Alternatives and Comparison
There are three common ways to work with Supermemory during development.
| Approach | Good for | Weak point |
|---|---|---|
| SDK only | Fast local prototyping | Harder to inspect exact HTTP behavior |
| cURL and scripts | Low-friction endpoint checks | Hard to reuse, share, and compare over time |
| Shared API workflow | Team-ready debugging, assertions, docs, scenarios | Requires a little setup up front |
This is why a tool like Apidog fits well beside Supermemory instead of replacing it. Supermemory gives you the memory engine. The workflow layer gives you a repeatable way to validate the engine’s API behavior before that behavior becomes part of a larger AI product.
Real-World Use Cases
A support copilot needs to remember a user’s preferred stack, active incident, and recent account context. Supermemory can hold that memory, while a shared API workflow validates that profile and search queries return the right facts for the right user.

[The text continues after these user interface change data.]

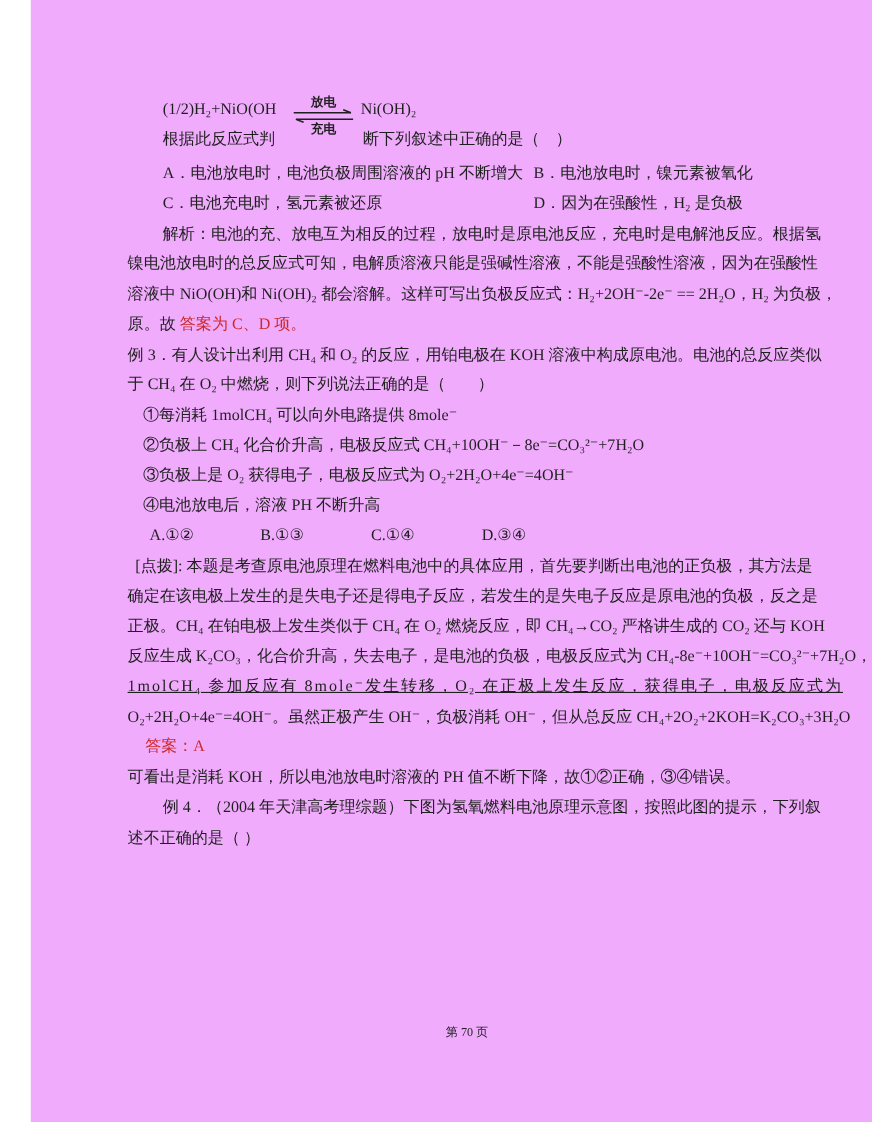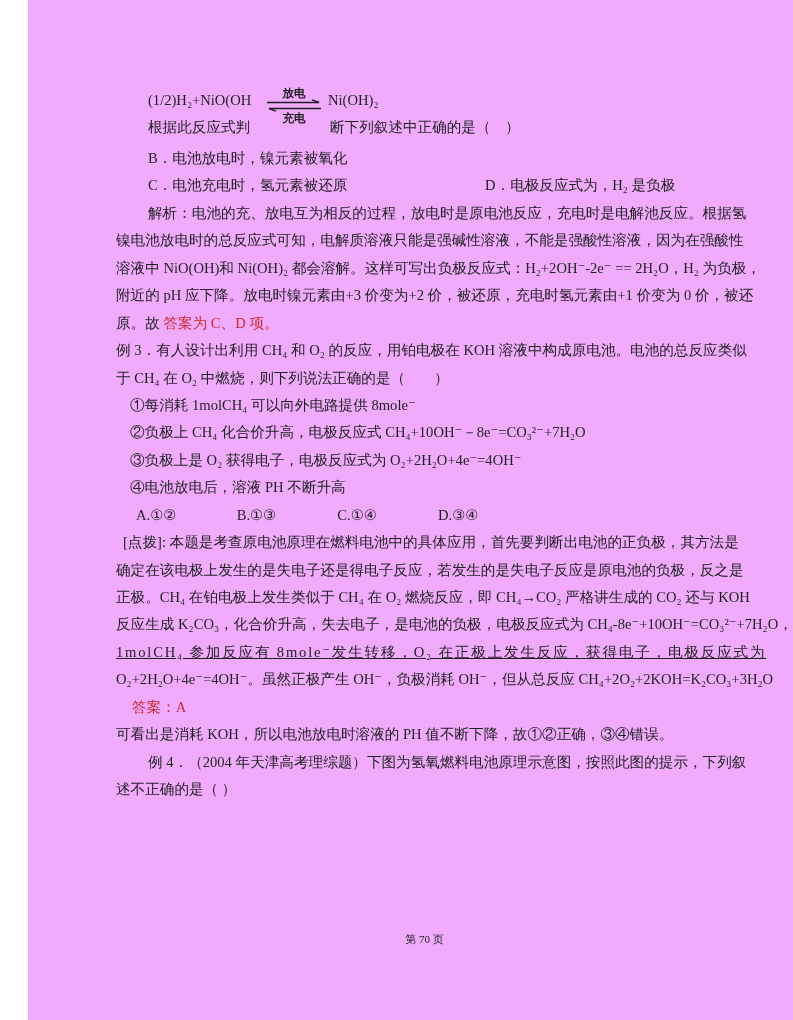"A．电池放电时，电池负极周围溶液的 pH 不断增大" span.q1-left { html: none -> <span>A．电池放电时，电池负极周围溶液的 pH 不断增大</span> }
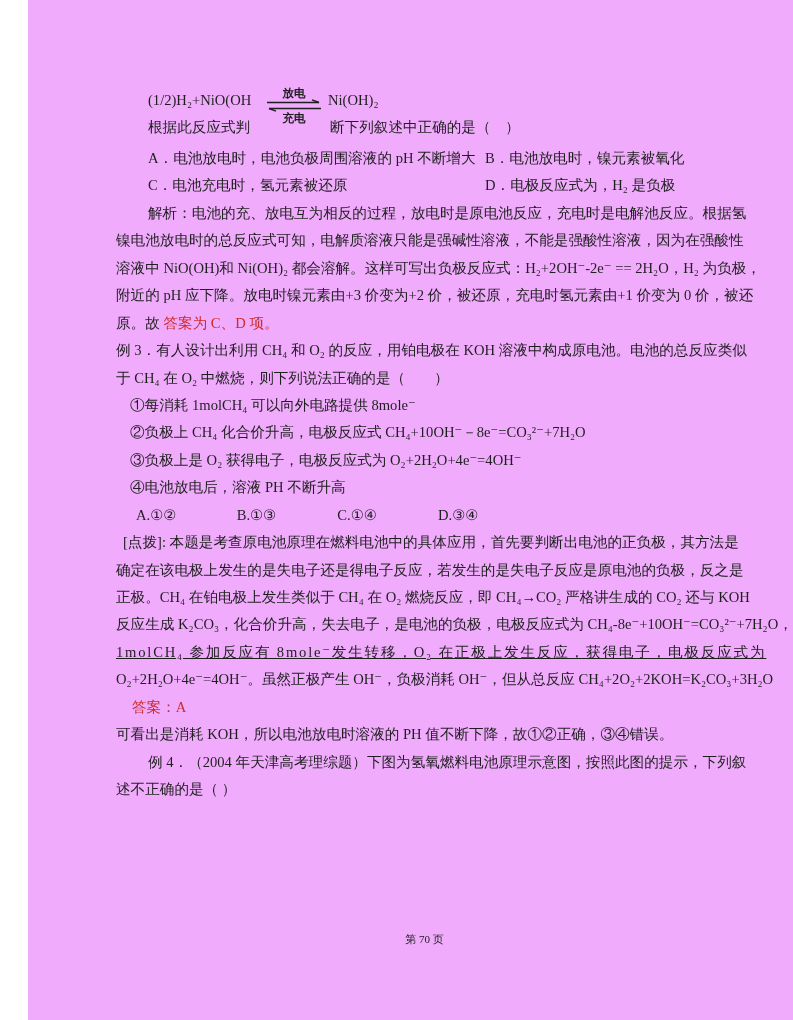"D．电极反应式为，H₂ 是负极" span { text: 电极反应式为 -> 因为在强酸性 }
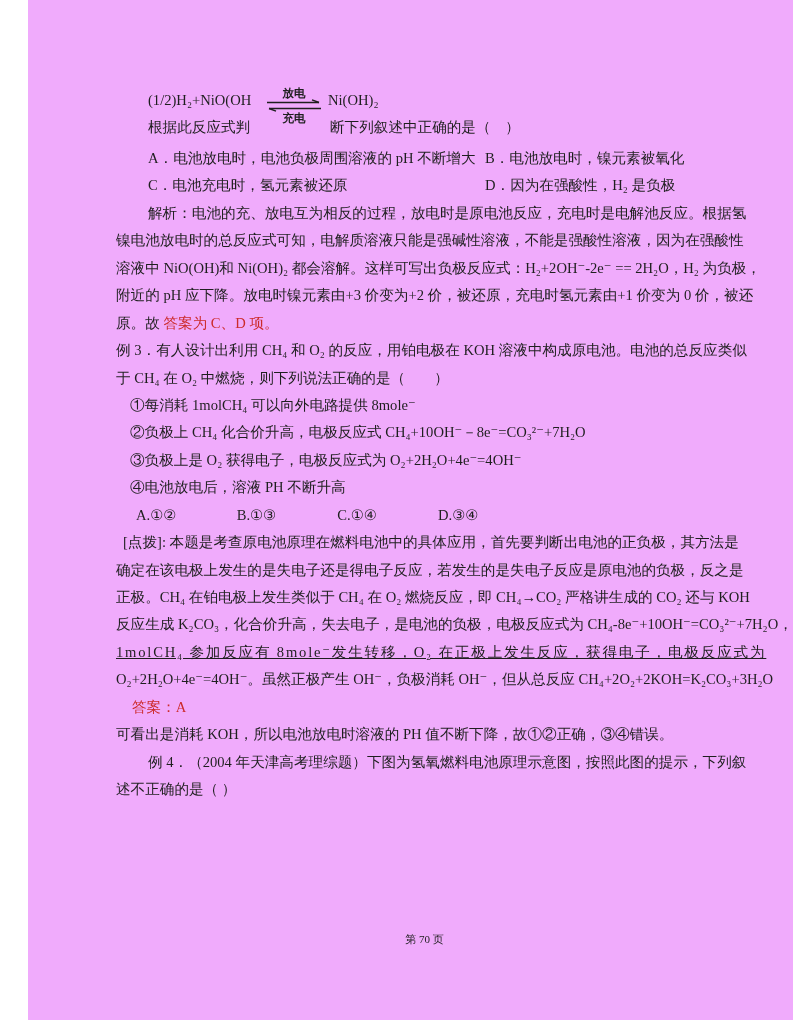"附近的 pH 应下降。放电时镍元素由+3 价变为+2" div.line { html: <div>附近的 pH 应下降。放电时镍元素由+3 价变为+2 价，被还原，充电时氢元素由+1 价变为 0 价，被还</div> -> none }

A product team using Cursor or Claude Code with MCP wants assistant memory across long projects. Before trusting the chat experience, the team should verify ingestion, scope boundaries, and retrieval quality directly against the API.
A platform team syncing docs from GitHub or Notion needs to confirm hybrid search behavior before enabling it for internal agents. A structured test workflow helps compare document-heavy queries against memory-heavy queries in the same suite.
Conclusion
Supermemory is compelling because it treats memory as infrastructure, not a thin vector-search demo. The repo and docs show a broad platform: ingestion, profiles, search, connectors, file handling, framework integrations, and MCP support. The catch is that memory behavior is easy to misread if you only test from the chat surface.
If you do that before shipping an agent or MCP-powered workflow, you catch the bugs that are hardest to explain later. If you want a faster way to save requests, add assertions, and share the whole memory workflow with your team, Apidog is a good fit for that layer without taking over the article itself.
FAQ
What is Supermemory used for?
Supermemory is used to add memory, profiles, search, connectors, and context retrieval to AI apps and agents. The public repo and docs position it as a memory and context layer rather than just a vector search tool.
Does Supermemory have a REST API?
Yes. The public docs show versioned HTTP endpoints for documents, search, profile retrieval, and file uploads, while the README also exposes SDK methods that map to those capabilities.
Why is an AI memory API harder to debug than a normal API?
Because a successful response does not guarantee the right user-facing behavior. You also need to validate scope, timing, profile extraction, retrieval quality, and how those outputs are consumed by the agent.
What should I test first in Supermemory?
Start with one known ingest request, one profile request, and one search request for a single user or project scope. That gives you a baseline before you add connectors, files, or MCP clients.
Can an API workflow tool help if my app uses MCP?
Yes. It helps you validate the underlying HTTP API behavior before you debug the assistant client. That makes it easier to tell whether the problem is in memory retrieval or the MCP layer above it.
What is the most important Supermemory parameter to get right?
containerTag or containerTags is one of the most important because it controls how memories are grouped and retrieved. A weak tagging strategy creates noisy results even if ingestion and search both succeed.